Latent Structures based-Multivariate Statistical Process Control: a paradigm shift

Course title

Faculty

Alberto Ferrer. Multivariate Statistical Engineering Research Group. Department of Applied Statistics, Operations Research and Quality. Technical University of Valencia. Camino de Vera s/n Edificio 7A. 46022 Valencia, Spain. http://mseg.webs.upv.es/index.html.

aferrer@eio.upv.es

Alberto Ferrer is currently Professor of Statistics at the Department of Applied Statistics, Operation Research and Quality, and Head of the Multivariate Statistical Engineering Research Group (mseg.webs.upv.es/index.html) at the Universitat Politècnica de València (Spain). His main research interests focus on statistical techniques for process knowledge, quality and productivity improvement, especially those related to multivariate statistical projection methods for both continuous and batch processes. Prof. Ferrer served as Associate Editor of Technometrics (2008-2010). He is currently member of the Editorial Board of Quality Engineering, and member of the International Society for Business and Industrial Statistics (ISBIS) and European Network for Business and Industrial Statistics (ENBIS). He is also active as industrial consultant on Process Analytical Technology (PAT), Process Chemometrics, Quality Improvement & Innovation, and Six Sigma.

Course language

English

Course schedule

June 30 to July 1: 3:00pm to 8:30pm
July 2: 3:00pm to 7:00pm

Type of activity and class load

15 hours classroom course.

Description

This short course tries to provide a platform for discussion of ideas at the frontiers of statistics and quality research focusing in a particular issue: Statistical Process Control. The basic fundamentals of statistical process control (SPC) were proposed by Walter Shewhart for data-starved production environments typical in the 1920´s and 1930´s. In the 21st century the traditional scarcity of data has given way to a data-rich environment typical of highly automated and computerized modern processes. These data often exhibit high correlation, rank deficiency, low signal-to-noise ratio, multistage and multi-way structure, and missing values. Conventional univariate and multivariate statistical process control techniques are not suitable to be used in these environments. This short course discusses the paradigm shift to which those interested in the quality improvement field should pay keen attention, and advocates the use of latent structured-based multivariate statistical process control methods (LSbMSPC), such as principal component analysis (PCA) and partial least squares (PLS), as efficient quality improvement tools in these data-massive contexts and a strategic issue for industrial success in the tremendous competitive global market. All the methods will be illustrated through real case studies using specialized software.

Evaluation

During second and third days students will complete a “Quiz on previous day” (20~minutes). These quizzes will be one part of the evaluation (20%). Additionally, the students will have to send a report on a small project after the course (80%).

Classroom

PC1

End comments about Industrial process and Big Data

Industrial process data has at least 3 V's of Big Data:

Variety. Industrial process data has:

real time measurements, like temperatures, pressures, and flows
periodic lab measurements, like viscosity of fluids or counts of living cells
array data from spectral instruments like near infrared or raman spectrometers

Velocity. Real-time monitoring of industrial process data implies a velocity that depends on the system dynamics. And as manufacturing equipment becomes more highly instrumented and connected, aka the industrial “internet of things”, there will be more data streams to be analyzed.

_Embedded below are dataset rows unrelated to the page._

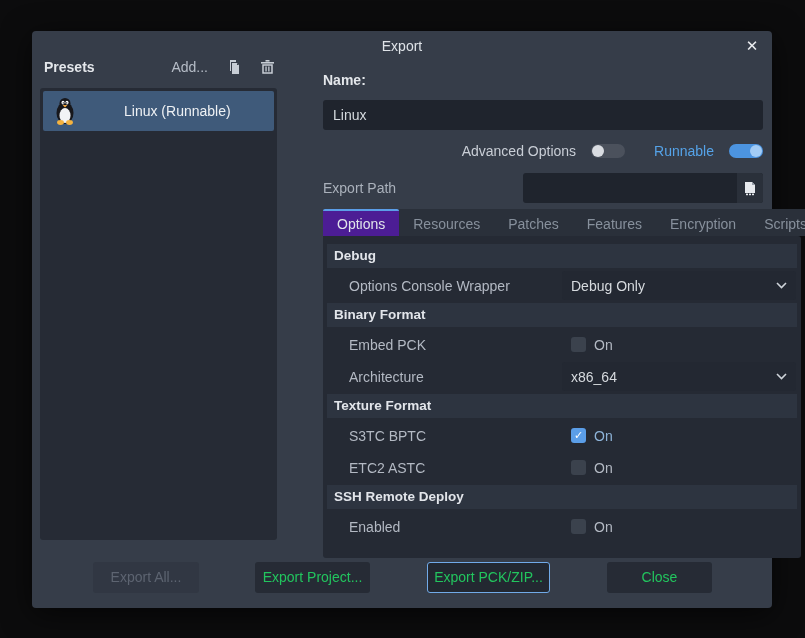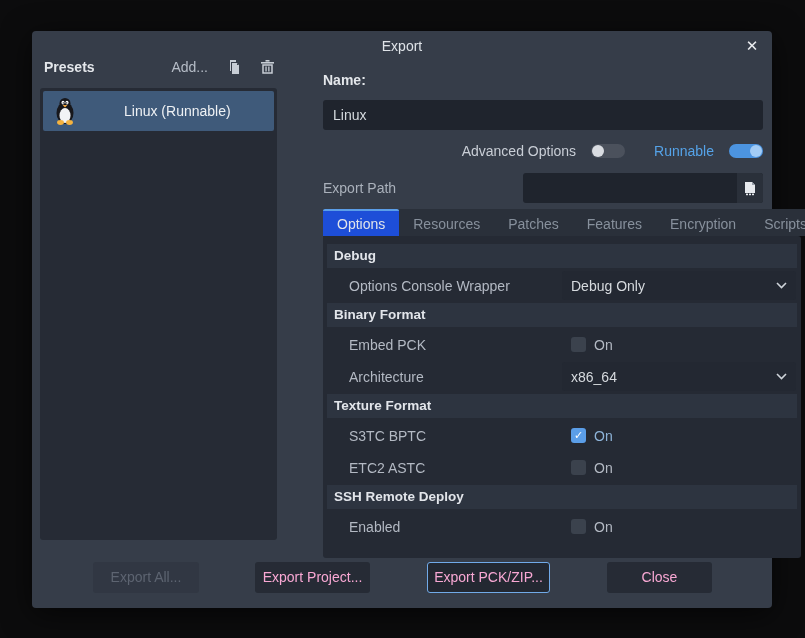--- a/index.html
+++ b/index.html
@@ -84,7 +84,7 @@
     border-top:2px solid transparent;
   }
   .tab.active {
-    background:#1d4ed8; color:#e1e5ea; border-top:2px solid #5b9ee8; border-radius:2px 2px 0 0;
+    background:#4c1d95; color:#e1e5ea; border-top:2px solid #5b9ee8; border-radius:2px 2px 0 0;
   }
 
   .options-panel {

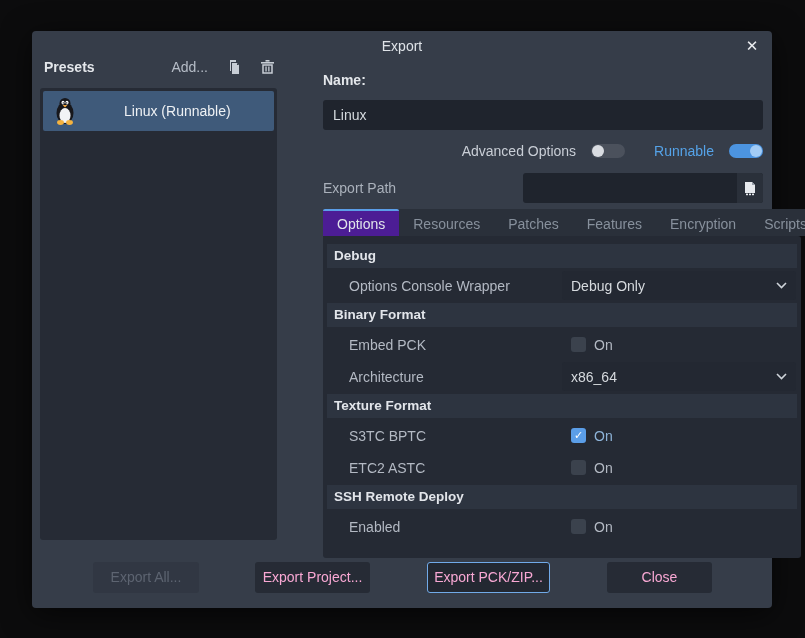--- a/index.html
+++ b/index.html
@@ -115,7 +115,7 @@
   
   .btn {
     position:absolute; height:31px; background:#262b35; border-radius:3px;
-    color:#f9a8d4; text-align:center; line-height:31px; cursor:pointer; font-size:14px;
+    color:#22c55e; text-align:center; line-height:31px; cursor:pointer; font-size:14px;
   }
   .btn-export-all { left:61px; top:531px; width:106px; background:#313743; color:#5d6471; cursor:default; }
   .btn-export-project { left:223px; top:531px; width:115px; }

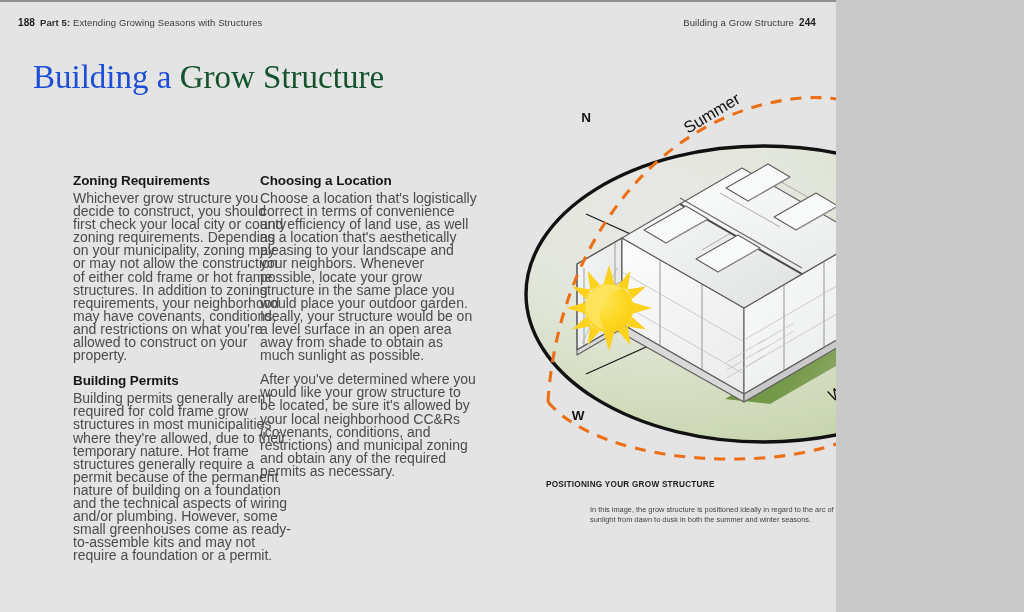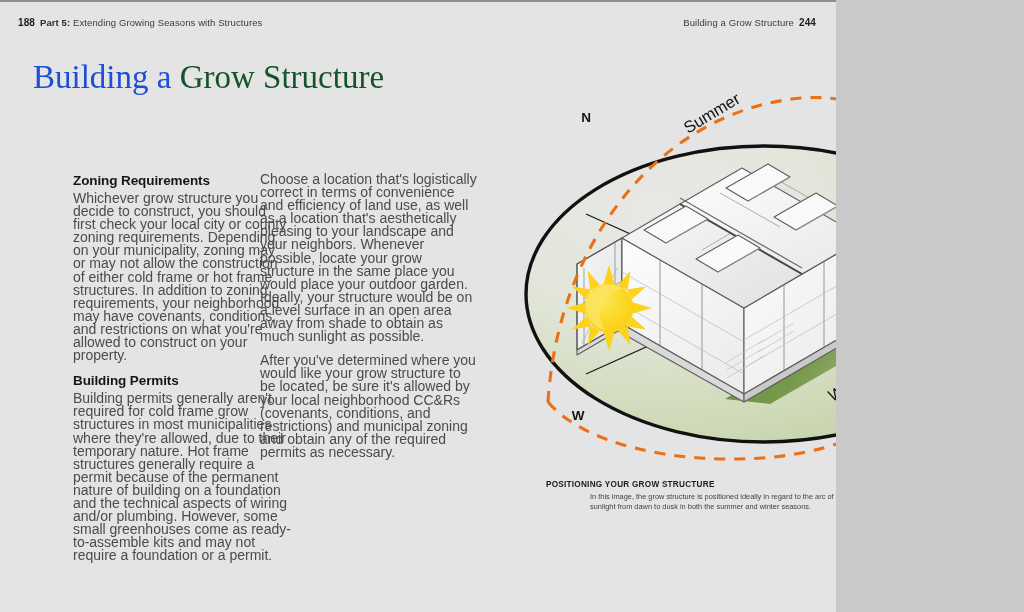--- a/index.html
+++ b/index.html
@@ -161,6 +161,7 @@
   </div>
 
   <div class="col" id="col-2">
+    <h2 class="sec-head">Choosing a Location</h2>
     <p class="body-p">Choose a location that's logistically correct in terms of convenience and efficiency of land use, as well as a location that's aesthetically pleasing to your landscape and your neighbors. Whenever possible, locate your grow structure in the same place you would place your outdoor garden. Ideally, your structure would be on a level surface in an open area away from shade to obtain as much sunlight as possible.</p>
     <p class="body-p">After you've determined where you would like your grow structure to be located, be sure it's allowed by your local neighborhood CC&amp;Rs (covenants, conditions, and restrictions) and municipal zoning and obtain any of the required permits as necessary.</p>
   </div>

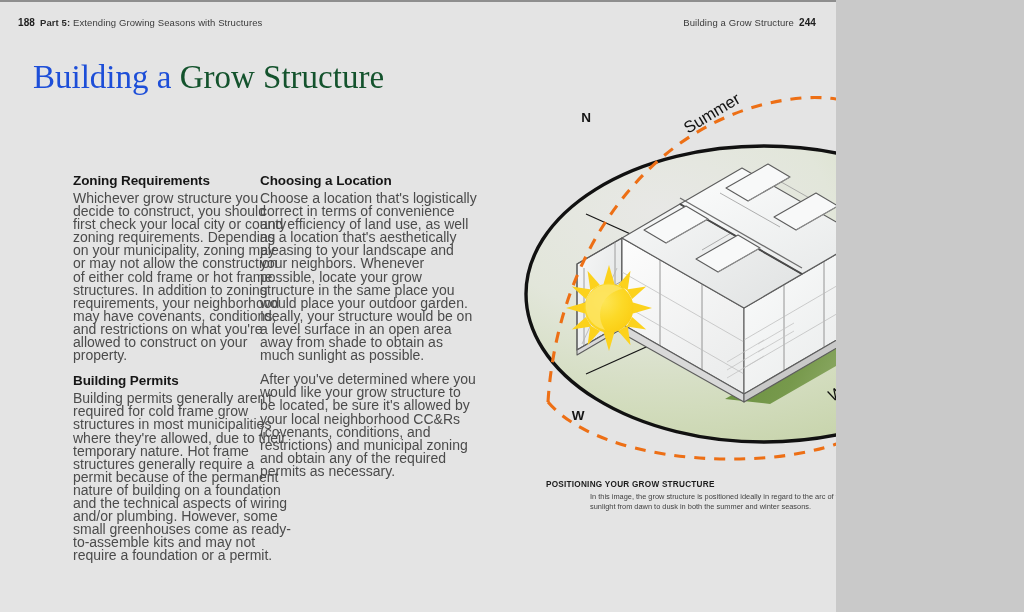--- a/index.html
+++ b/index.html
@@ -123,7 +123,7 @@
     font-weight: bold;
     color: #1b1b1b;
     letter-spacing: 0.25px;
-    margin-bottom: 3px;
+    margin-bottom: 16px;
   }
   #caption-body {
     font-size: 7.4px;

Veracity. In Big Data terms, veracity means problems in data accuracy and integrity. Industrial process data has noise in the measurements and missing data values. Missing data happens because of data connectivity issues, sensor malfunctions, or sporadic testing. But that’s ok! We use multivariate analysis methods, which handle noise and missing data implicitly.

Volume. In typical areas of Big Data, there are huge numbers of observations like phone calls being made, internet searches being done, or cars on the highway. Industrial process data can have many observations too, but it also has many variables - hundreds of process sensors, raw material data, and QA lab measurements. We have yet to encounter a data set that requires distributed computing, but from a traditional statistics perspective, industrial data is big and messy. Traditional methods can't handle:

diverse data blocks that must be combined for analysis (process measurements, QA data, raw material properties)
huge numbers of highly-correlated measurements
simultaneous prediction of multiple y-variables.